First order logic is philosophically interesting when it comes to understanding the limits of Turing machines against human cognition, because it exhibits both soundness and completeness. There has been much speculation in this problem, even by Kurt Godel himself, who gave the disjunction that either the mind is a machine or there exists infinitely many diophantine equations which cannot be solved, as a corollary of omega incompleteness of FOL. It's also handy when you are arguing or checking arguments. The short answer is, despite it's limitations, FOL is useful. We are perfectly aware of its limitations, and we are also aware that if we are to circumvent it's limitations, soundness and completeness have to be sacrificed. Whenever a certain argument is effable in either FOL or propositional logic, one should go with that, because it is much more reliable. I personally think, as Poincare opined that logic is good for checking things, but it's not useful for creating new things. There may be differences of opinions, but we already know that 3-SAT is NP-complete, so we have to wish ourselves luck in deriving semantically true statements using a computer. As far as the "ancestor" relationship goes in defining FOL, I do not see that as a problem. What I can say is simply using FOL and the compactness theorem that ∃ x ∀ n ∈ N x < 1/n, which was I believe what Leibniz argued both in his calculus and monadology, but was unable to prove. One of the consequences of this result is now the philosopher and the theoretical physicist has to consider infinitesimals in their science, metaphysics, and pataphysics.

In conclusion, philosophers are interested in FOL because there has been positive results in studying it by philosophers, model theorists, proof theorists and so on. There are some truth's, given we have defined our semantics, we can conclusively show which remains dubious in any metalanguage. It is alive and there are yet things to understand about it, and interpret about it.

Answer 4

Short Answer

FOL is a simple model of human reasoning, and much like simple models in general, it is a pedagogical aid in introducing students to the formal aspects of logic without being unwieldy and overcomplicated. One, after all, could make the argument, why teach many formal logics since they are clearly a limited aspect of human reason itself which is largely defeasible and uses natural language.

Long Answer

Your question goes to multiple aspects of philosophy, including the pedagogical, historical, and technical aspects of logic. Let's start with a simple question:

Why teach a child to count, when clearly engineering requires a healthy use of higher math?

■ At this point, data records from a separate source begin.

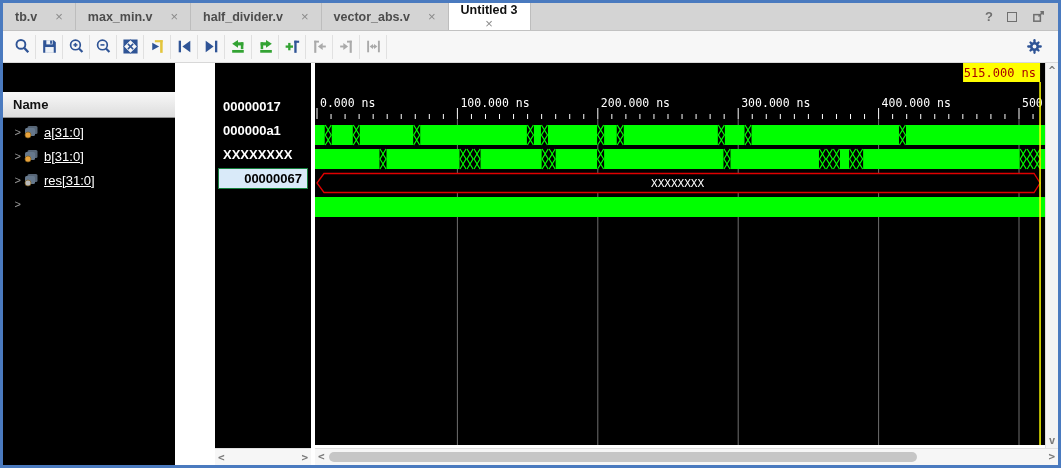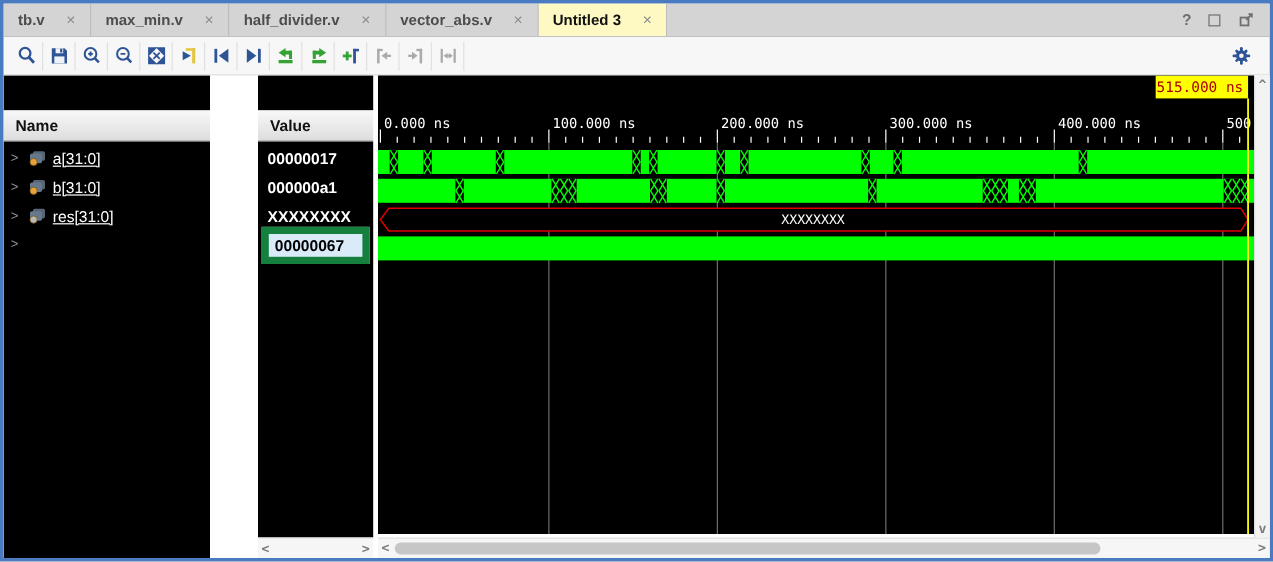--- a/index.html
+++ b/index.html
@@ -5,7 +5,7 @@
   html,body{margin:0;padding:0;background:#e8e8e8;}
   *{box-sizing:border-box;}
   body{font-family:"Liberation Sans", sans-serif;}
-  .window{position:relative;width:1061px;height:468px;border:3px solid #4a7abf;background:#ffffff;overflow:hidden;}
+  .window{position:relative;width:1061px;height:468px;border:3px solid #4a7abf;background:#ffffff;overflow:hidden;text-align:right;}
 
   
   .tabbar{position:absolute;left:0;top:0;right:0;height:28px;background:#d4d4d4;display:flex;align-items:stretch;border-bottom:1px solid #c2c2c2;}

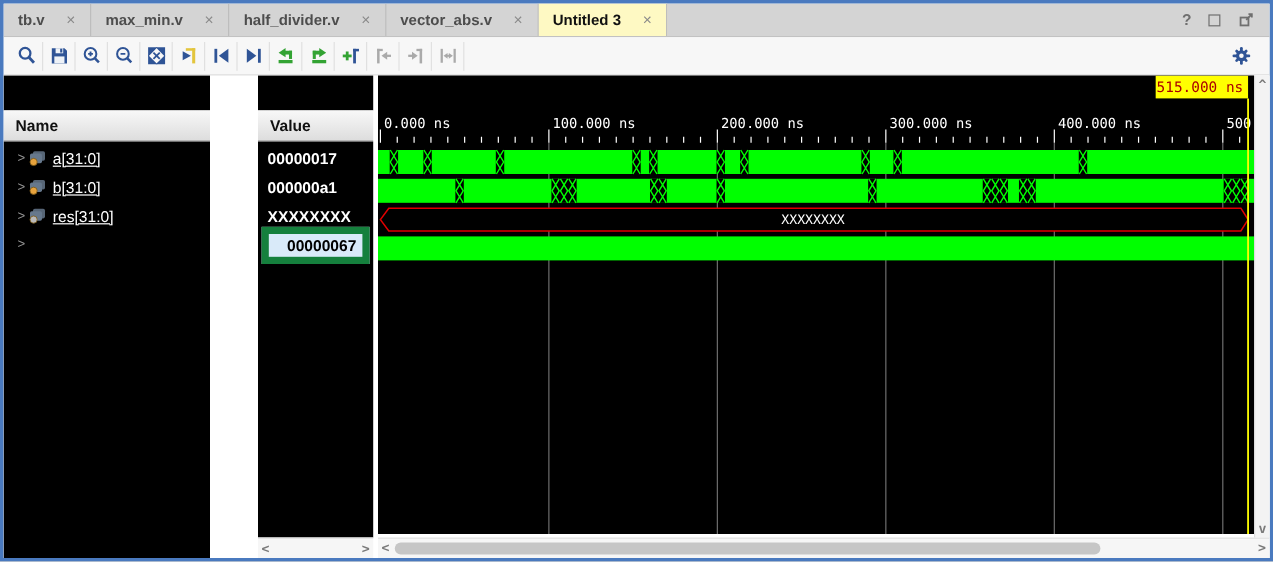--- a/index.html
+++ b/index.html
@@ -11,7 +11,7 @@
   .tabbar{position:absolute;left:0;top:0;right:0;height:28px;background:#d4d4d4;display:flex;align-items:stretch;border-bottom:1px solid #c2c2c2;}
   .tab{display:flex;align-items:center;padding:0 12px;border-right:1px solid #bdbdbd;cursor:default;column-gap:18px;}
   .tab .tlabel{font-size:12.5px;font-weight:bold;color:#4d4d4d;white-space:nowrap;}
-  .tab.active{background:#fef9c3;}
+  .tab.active{background:#ffffff;flex-direction:column;}
   .tab.active .tlabel{color:#111111;}
   .tab .tclose{color:#8a8a8a;font-size:13px;line-height:1;}
   .winctrls{margin-left:auto;display:flex;align-items:center;padding-right:12px;column-gap:14px;}

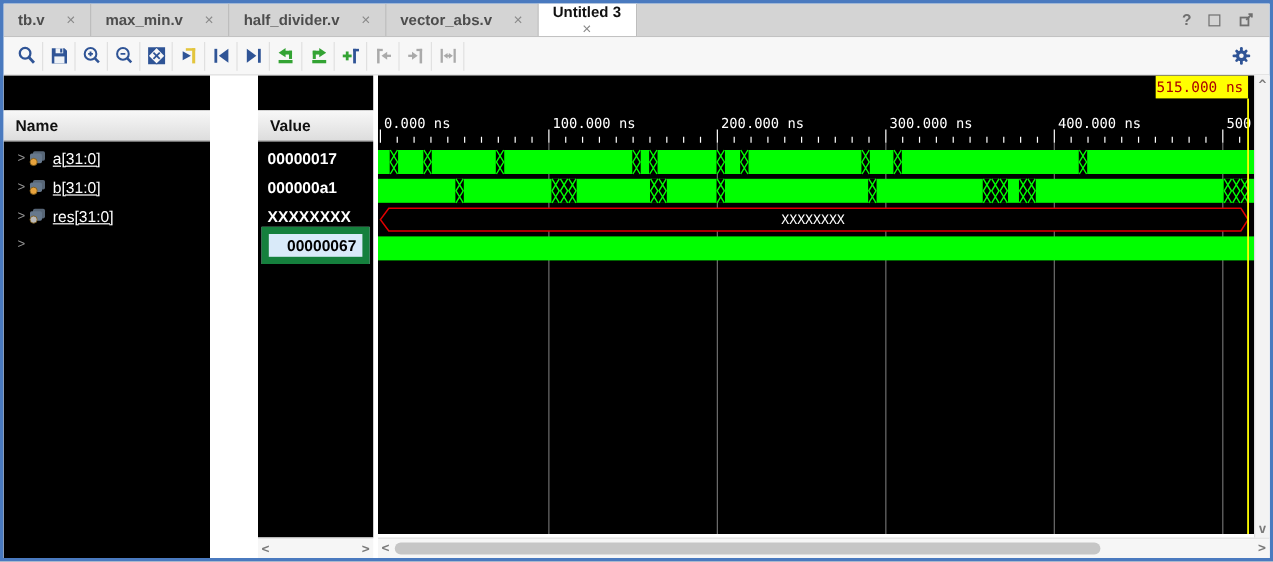--- a/index.html
+++ b/index.html
@@ -305,9 +305,6 @@
 
     <div class="panel valuepanel">
       <div class="topstrip"></div>
-      <div class="colheader">
-        <span>Value</span>
-      </div>
       <div class="rows" id="valuerows">
           <div class="vrow">
             <span class="vcell">00000017</span>

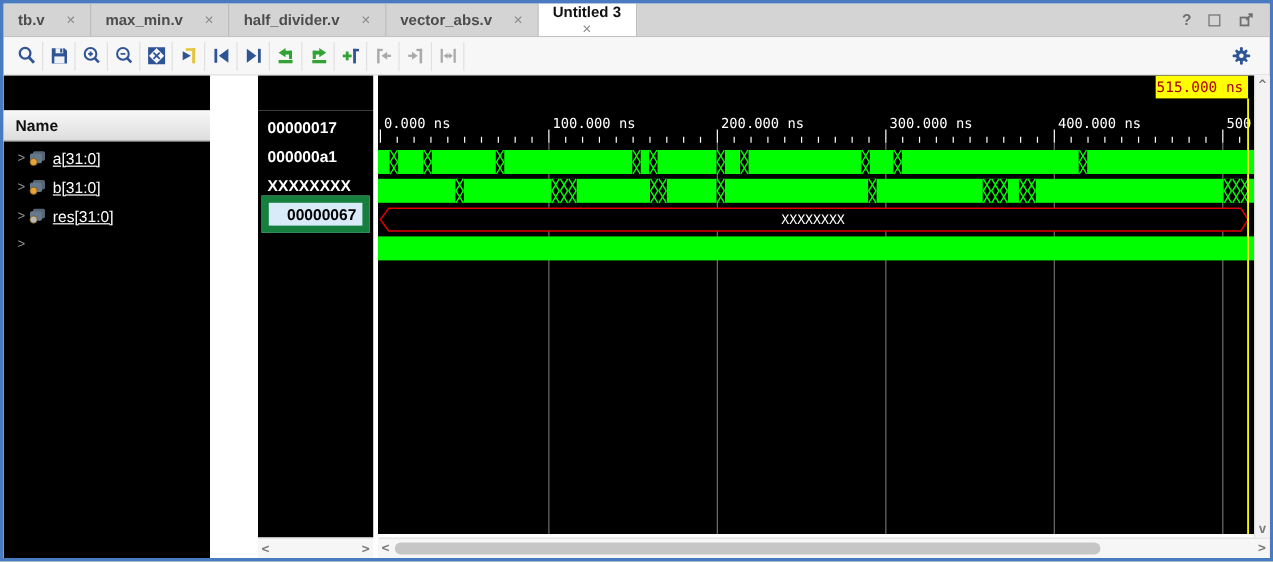--- a/index.html
+++ b/index.html
@@ -40,7 +40,7 @@
   .sigicon svg{width:16px;height:14px;display:block;}
   .vrow{height:24px;display:flex;align-items:center;color:#ffffff;font-size:13px;padding:0 3px;}
   .vcell{padding:2px 5px;font-weight:bold;}
-  .vcell.sel{background:#d9eaf9;border:6px solid #15803d;color:#000000;flex:1;}
+  .vcell.sel{background:#d9eaf9;border:1px solid #15803d;color:#000000;flex:1;}
   .scrollstrip{flex:none;height:17px;background:#f6f6f6;border-top:1px solid #e0e0e0;display:flex;align-items:center;justify-content:space-between;padding:0 3px;}
   .sarrow{color:#7a7a7a;font-size:11px;font-weight:bold;line-height:1;font-family:"DejaVu Sans Mono",monospace;}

In this vein, it is obvious why FOL is taught given its inherent limitations in describing human reason. For starters, how can one teach SOL if FOL isn't understood? So, in your original language, it's not a question of interest, but of utility. Any formal system when first encountered might seem interesting, and then become uninteresting once mastered (and taught to undergrads repeatedly). But it is much, in the same way, most of us math-inclined folk find little joy in counting and arithmetic, it is absolutely a vital theoretial and practical building block for assessing the cardinality of infinite sets, determining loci of intersection in topology, and assessing the monotonicity of infinite series.

Answer 5

There's a point of view that topics of inquiry move out of the realm of philosophy and into the realm of science when they become codified, standardized, well-understood and reliable. In contrast, live philosophical topics are speculative, open-ended, dimly understood, and controversial, almost by definition. In other words, philosophers invent sciences, they don't, by-in-large, practice them.

Given that modern formal logic is arguably the youngest major science to have been birthed directly out of philosophy, we might say that a well-understood logical system like FOL is of diminishing philosophical interest for precisely the same reasons it has proven so valuable in fields such as mathematics and computer science.

Logic is still often considered as a philosophical topic, because it was part of the philosophical realm for such a long time, and has been a science for such a comparatively short time. But most of the actual philosophical work is now being done in the less standardized logics.